AMP 1995 / Esoteric 2014
Ecstatic and eclectic, Emerson emerges in eerily elegant position.
Unlike his sparring partner Greg Lake, the E of the most glorious prog trio has never been consistent on a solo front beyond his soundtrack work, and if Keith’s debut in his own right on 1981’s "Honky" seems conceptually hilarious, its follow-up, recorded more than a decade later, feels perplexing, genre-wise. Some of these pieces fell into place when ELP returned with “Black Moon” in 1992, before its prototype saw the light of day, but “Changing States,” laid down in Los Angeles with producer Kevin Gilbert, famous for his work with Michael Jackson and Sheryl Crow, lives up to its title by never staying in one place. The album’s titular mini-epic, familiar to many from the band’s version of it, arrives as “Another Frontier” here, yet stylistic lines are blurred now as well as the temporal ones.

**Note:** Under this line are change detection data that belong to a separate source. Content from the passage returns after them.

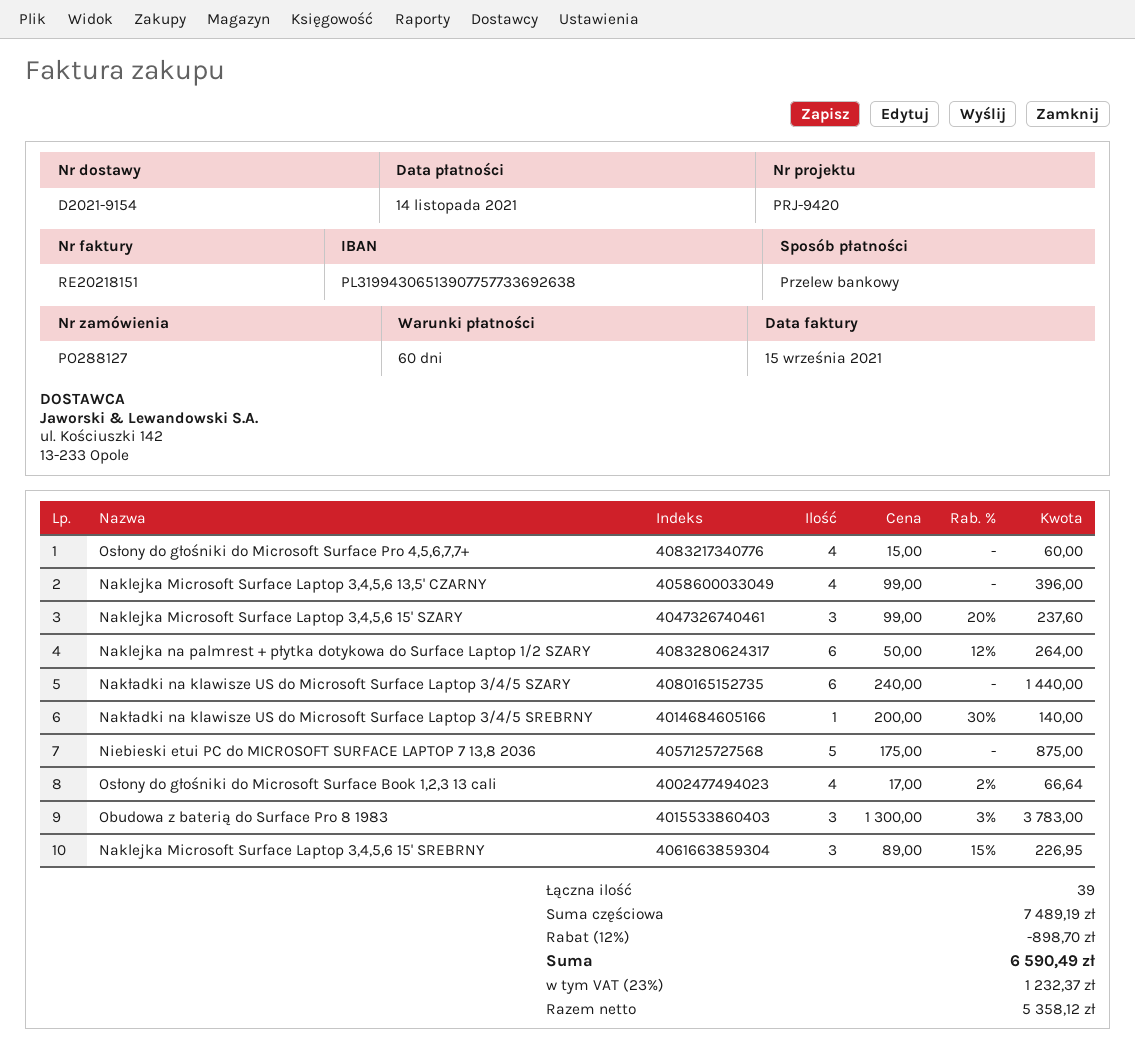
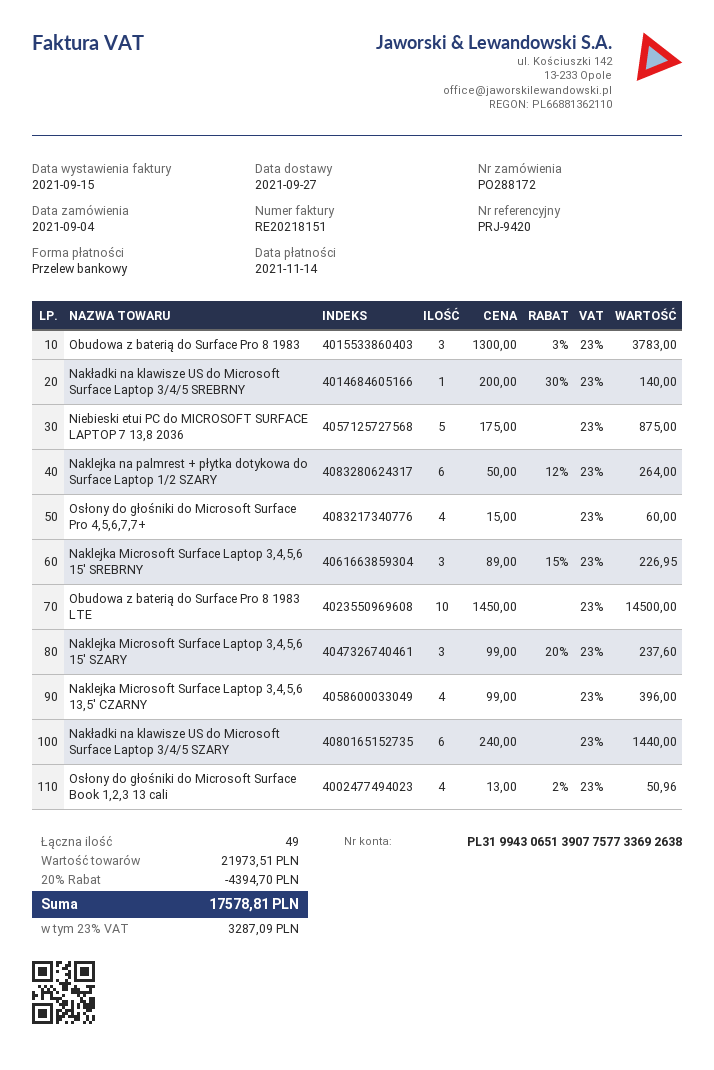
order number: PO288127 -> PO288172
Osłony do głośniki do Microsoft Surface Book 1,2,3 13 cali: 4 x 17.00 - 2% = 66.64 -> 4 x 13.00 - 2% = 50.96
Obudowa z baterią do Surface Pro 8 1983 LTE: none -> 10 x 1450.00 = 14500.00
total quantity: 39 -> 49
subtotal: 7489.19 -> 21973.51
discount: 12% = 898.70 -> 20% = 4394.70
tax: 23% = 1232.37 -> 23% = 3287.09
total: 6590.49 -> 17578.81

As a result, ’80s hard rock of “The Band Keeps Playing” and “Shelter From The Rain” – featuring Marc Bonilla’s guitars and Gary Cirimelli’s voice alongside heavy Hammond and choir – comes on more bombastic than “Abaddon’s Bolero” performed with the London Philharmonic, dusted off from 1976’s tapes and given a tuba solo by Gilbert. Still, that’s the serious side of the album, which can’t be said of Keith treatment of two more classics: the cheesy synthetic reading of Prokofiev’s “Montagues And Capulets” and boppy piano jam around Gershwin’s “Summertime” that’s totally out of the record’s context – if there is one at all. Save for the title track, also orchestral in its scope of organs and pianos, Emerson’s melodic nous shines on the sensual “Ballade” whose acoustic ripple ELP stripped of the background electric ornament, and the keyboard wizard is in his heavy element on “The Church” where solemnity rips across the ivories and rocks abetted by Tim Pierce’s six strings.
For all its fine moments, “Changing States” simply doesn’t gel and looks like even its creator wasn’t so much interested in putting out the record straight away that remains a peculiar addition to the great artist’s catalogue, albeit mostly for completists, and a testament to the talent of Kevin Gilbert who died young soon after this work was released.